▶ [Supplied data]:
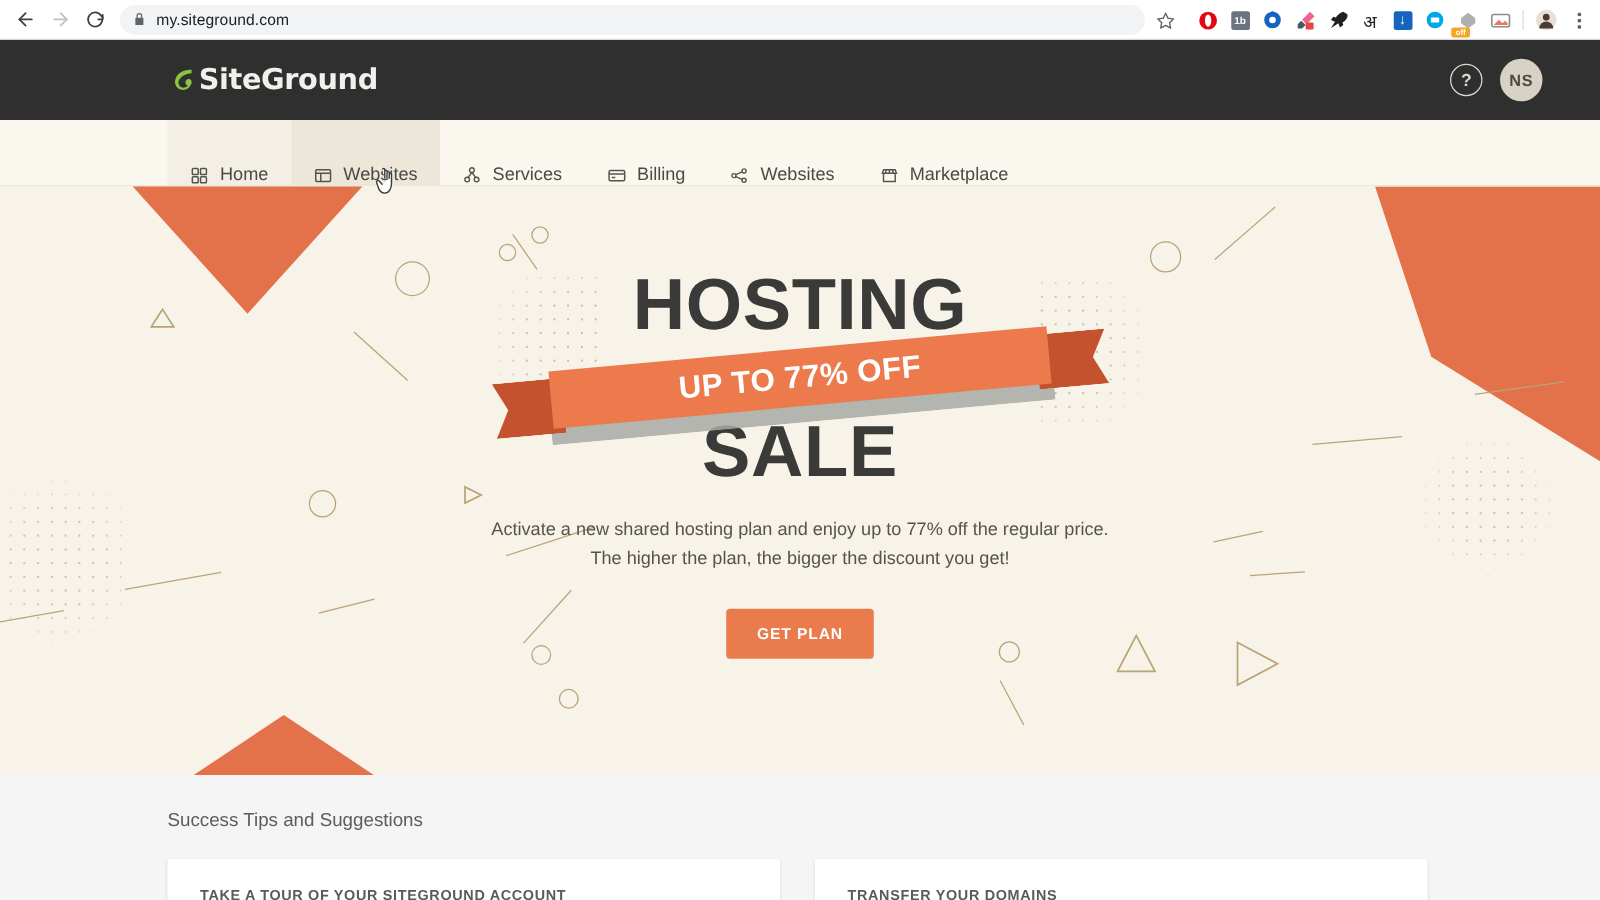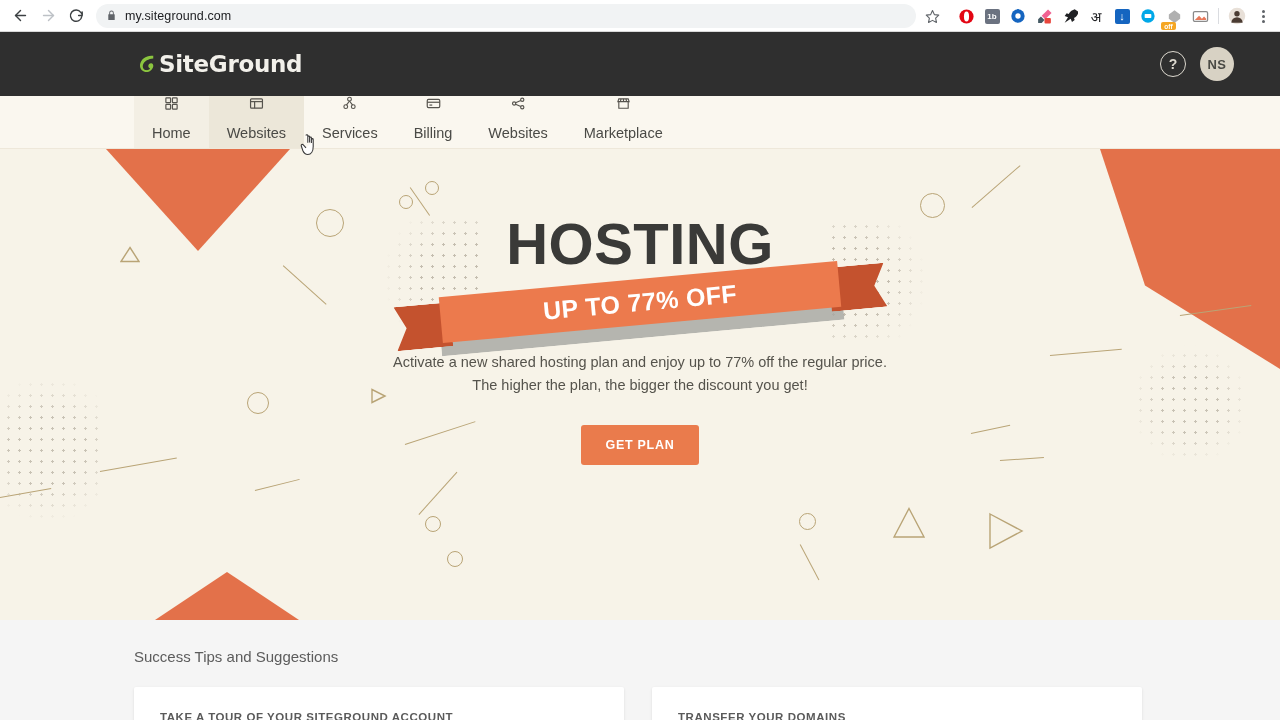--- a/index.html
+++ b/index.html
@@ -101,11 +101,10 @@
     border-bottom: 1px solid #eee8da;
   }
   .nav-item {
-    display: flex; align-items: center; gap: 14px;
+    display: flex; align-items: flex-end; gap: 9px;
     padding: 0 18px;
     color: #4a4a46; font-size: 14.5px;
     position: relative;
-    flex-direction: column;
   }
   .nav-item.tinted { background: #f3efe4; }
   .nav-item.hovered { background: #ece7d9; }

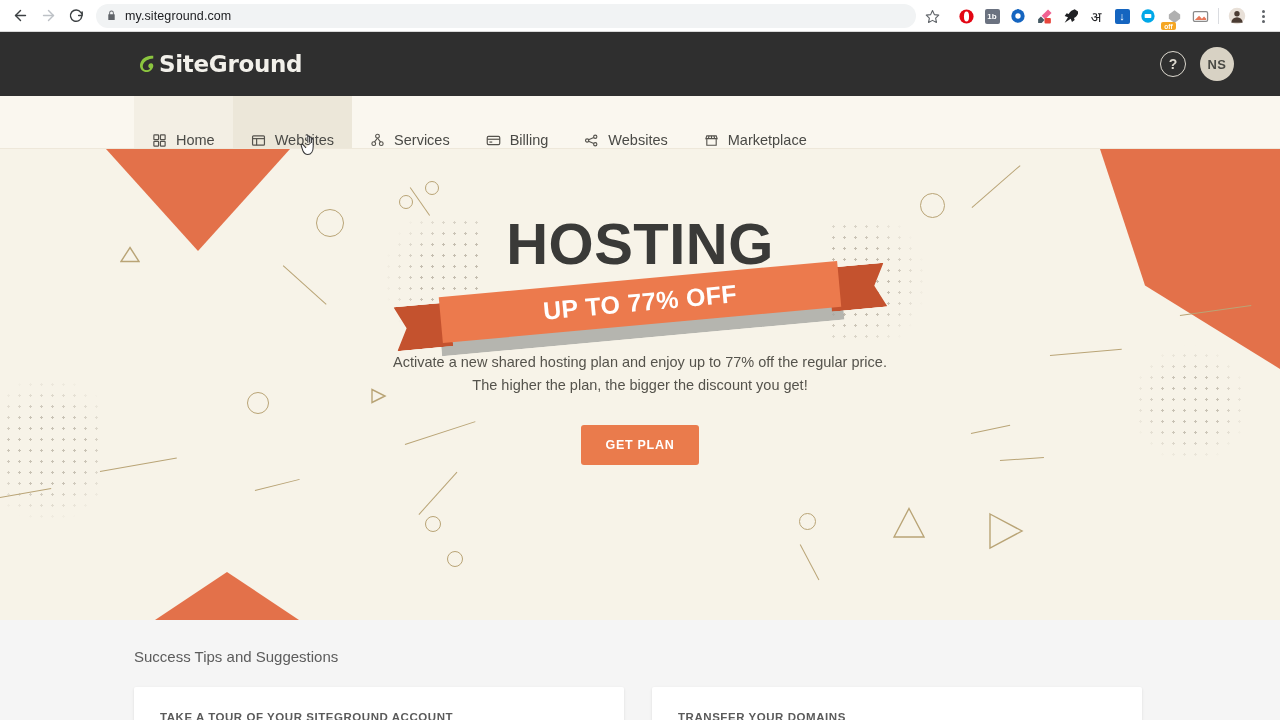--- a/index.html
+++ b/index.html
@@ -525,6 +525,9 @@
       </div>
     </div>
 
+    <div class="sale-wrap">
+      <span class="word-big">SALE</span>
+    </div>
 
     <div class="hero-desc">
       <div>Activate a new shared hosting plan and enjoy up to 77% off the regular price.</div>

▶ [To do]:
A copy of each line above that holds the word "flex" is the expected answer.

▶ [Result of the task]:
-    display: flex; align-items: center; gap: 14px;
+    display: flex; align-items: flex-end; gap: 9px;
-    flex-direction: column;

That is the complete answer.